I don’t remember this shirt, I said to myself as I hung up the wash the other day. My husband likes to shop for his own clothes, especially at clearance racks or thrift stores, so sometimes surprises show up. You’d think I would have noticed him wearing it, although he does have a lot of gray logo shirts. But this one was philosophical: “Winners train, losers complain.”
Immediately I thought of Paul’s counsel to his spiritual son Timothy: “Train yourself to be godly. For physical training is of some value, but godliness has value for all things, holding promise for both the present life and the life to come” (1 Timothy 4:7b-8). Some may have grown up with this translation choice: “exercise thyself rather into godliness.” The original text uses a Greek word, gumnazo, referring to the early Greek exercise or games in which participants wore their “birthday suits” (gumnos=naked). Try NOT to think of that next time you go by a modern gym!
Perhaps another way of saying this could be: “Get down to nothing between you and God. Strip away all pretense, all excuses, all fears, all whininess, all doubts, all barriers. Seek after the prize that God has for you and for you alone.” Hebrews 12:1 says similar things: “Let us throw off everything that hinders and the sin that so easily entangles, and let us run with perseverance the race marked out for us.”
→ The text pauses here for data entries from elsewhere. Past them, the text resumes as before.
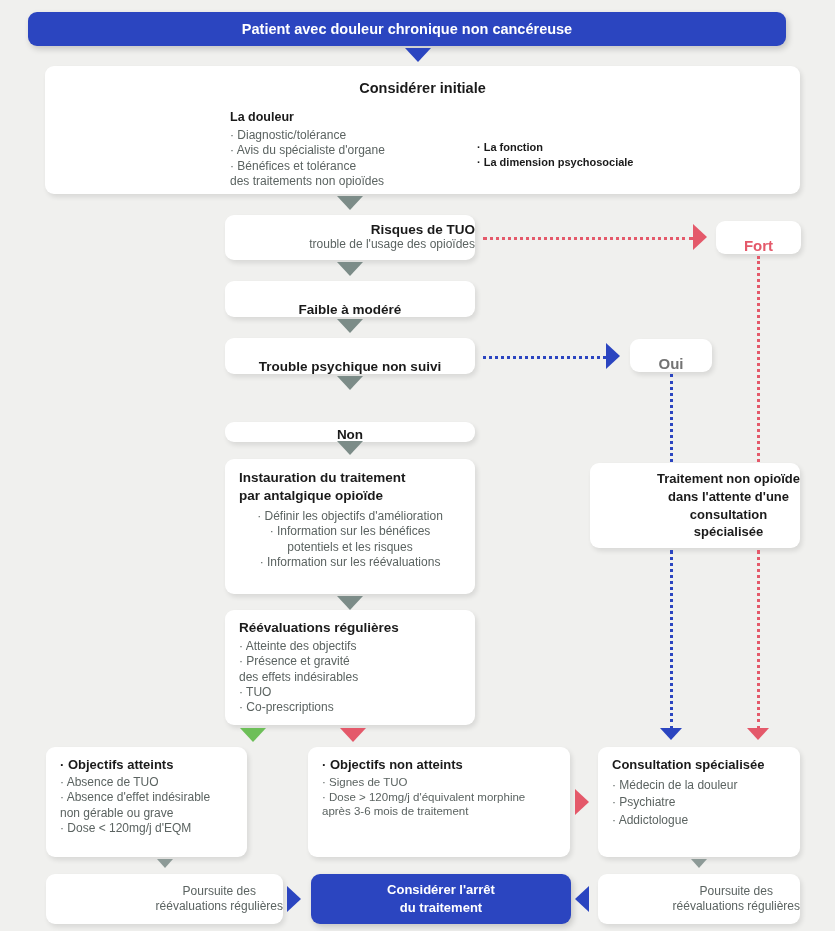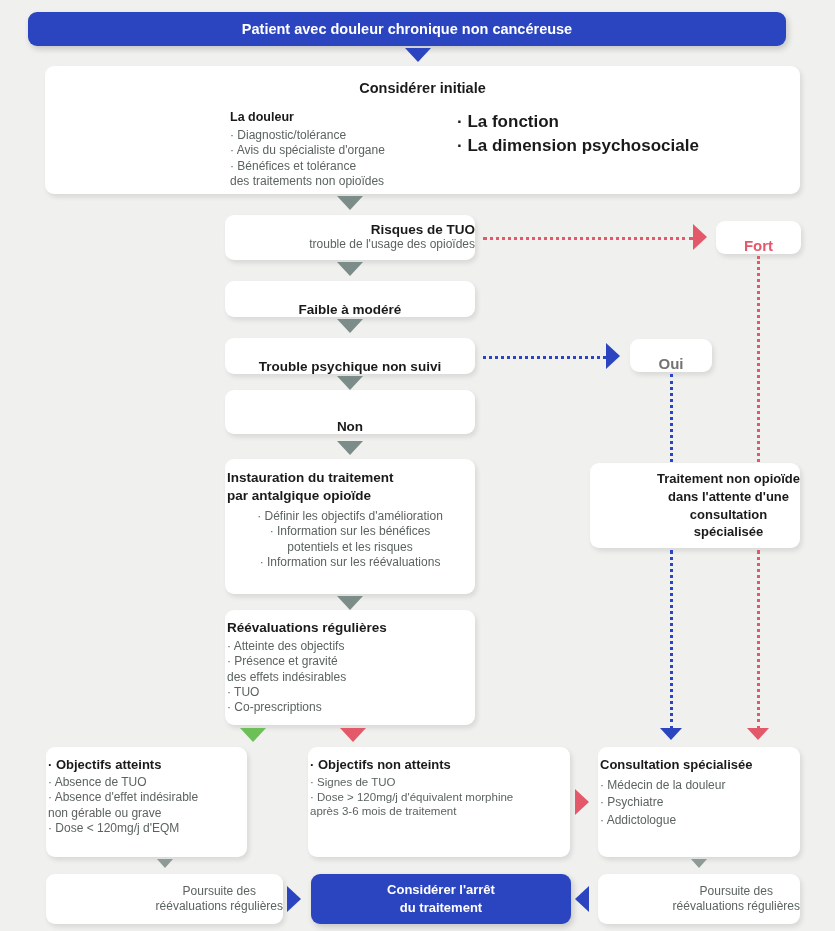"La douleur" div { gap: 12px -> 32px }
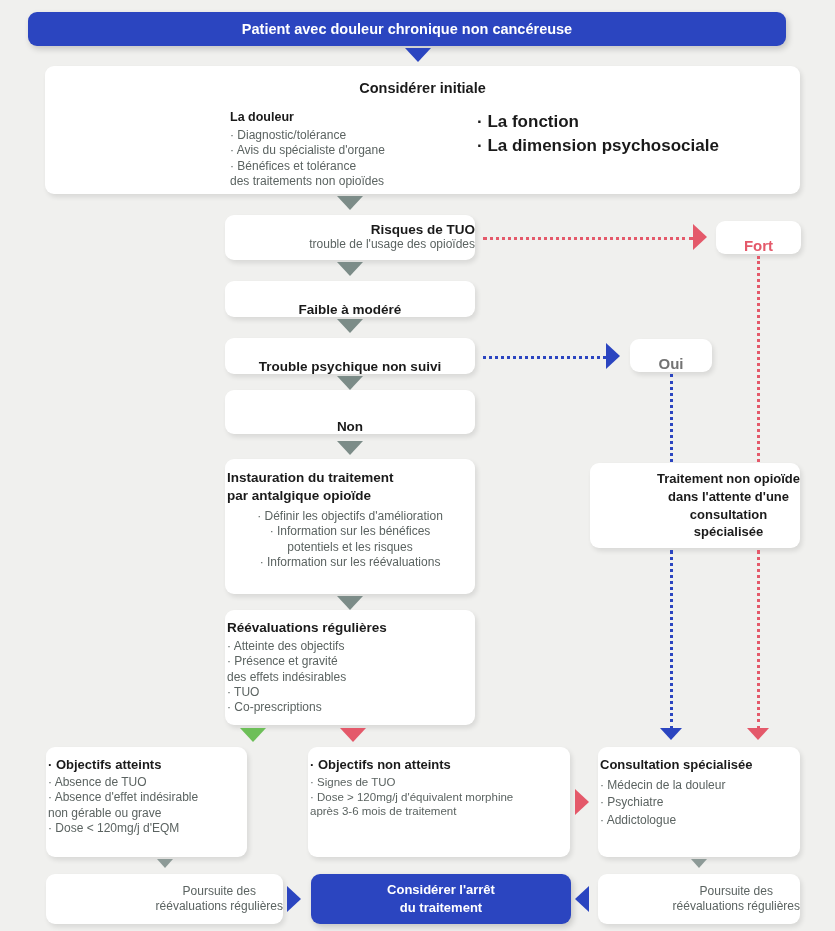"· La fonction" div.hdr { font-size: 17px -> 11px; margin-top: none -> 30px }
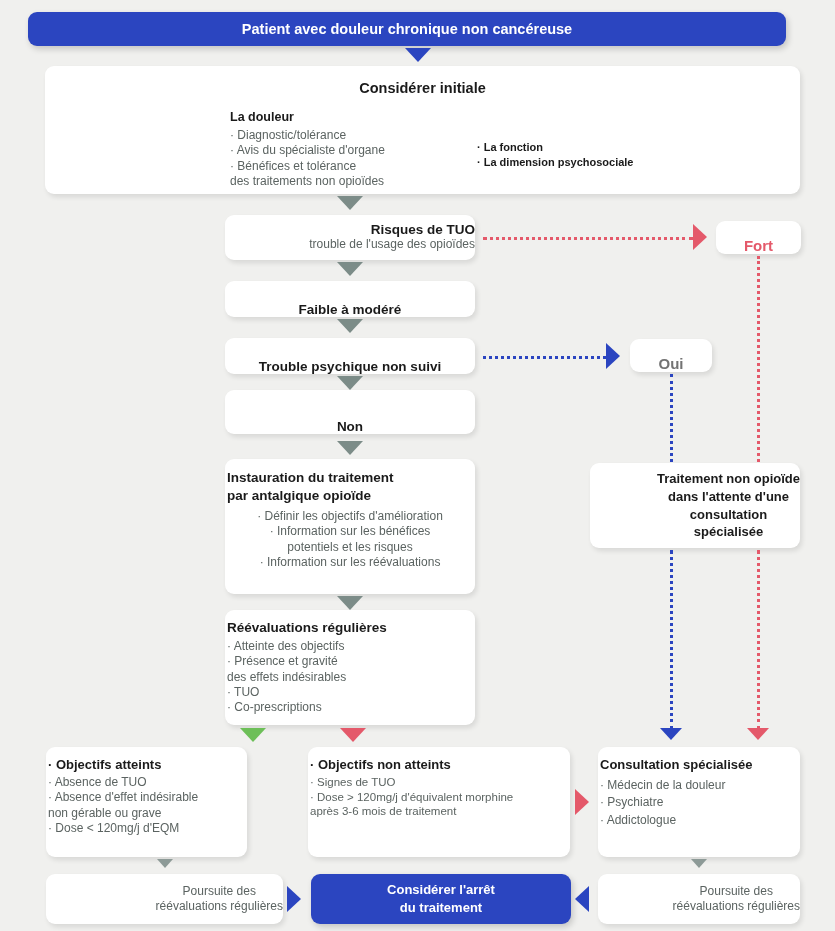"Non" div.box { height: 44px -> 20px; top: 390px -> 422px }
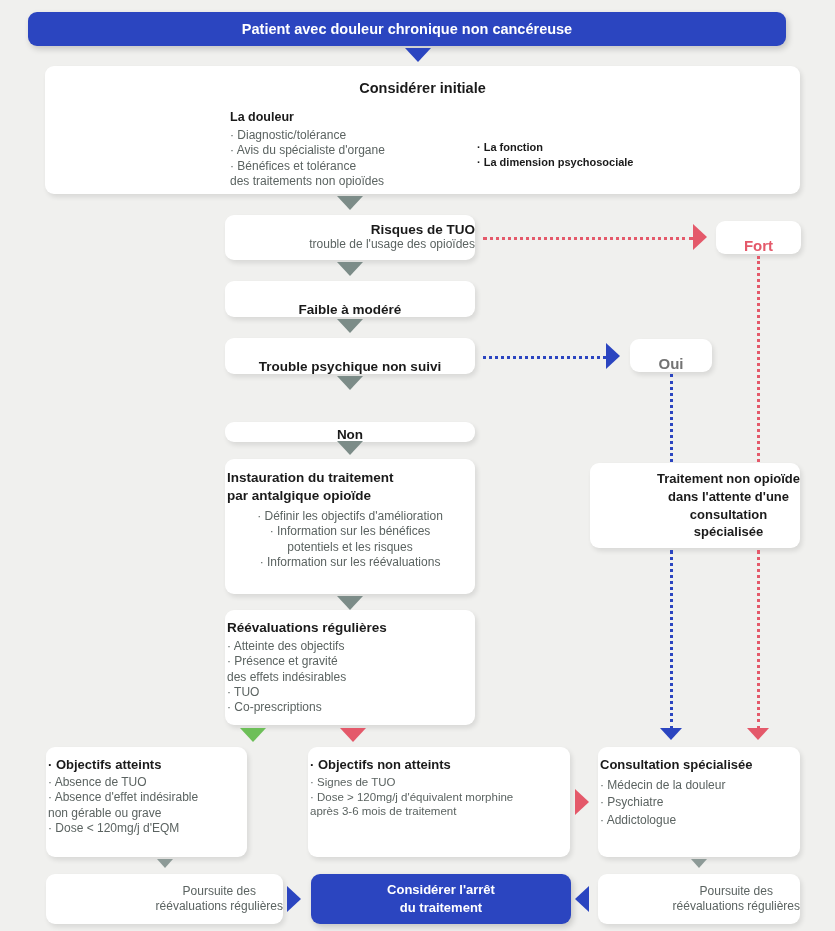"Instauration du traitement" .pad { padding: 10px 2px -> 10px 14px }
The respected Bible teacher William McDonald remarked that the weights represent sin in any form, but especially the sin of unbelief. Instead, we need complete trust in God’s promises and complete confidence that the life of faith will emerge victorious. The race isn’t an easy sprint, he said, and neither is the Christian life of faith. But God calls us to press on with perseverance through our trials and temptations to grow into all He intends us to be and have. (Believer’s Bible Commentary, Nelson, 1995, p. 2202).
In other words, winners train, losers complain.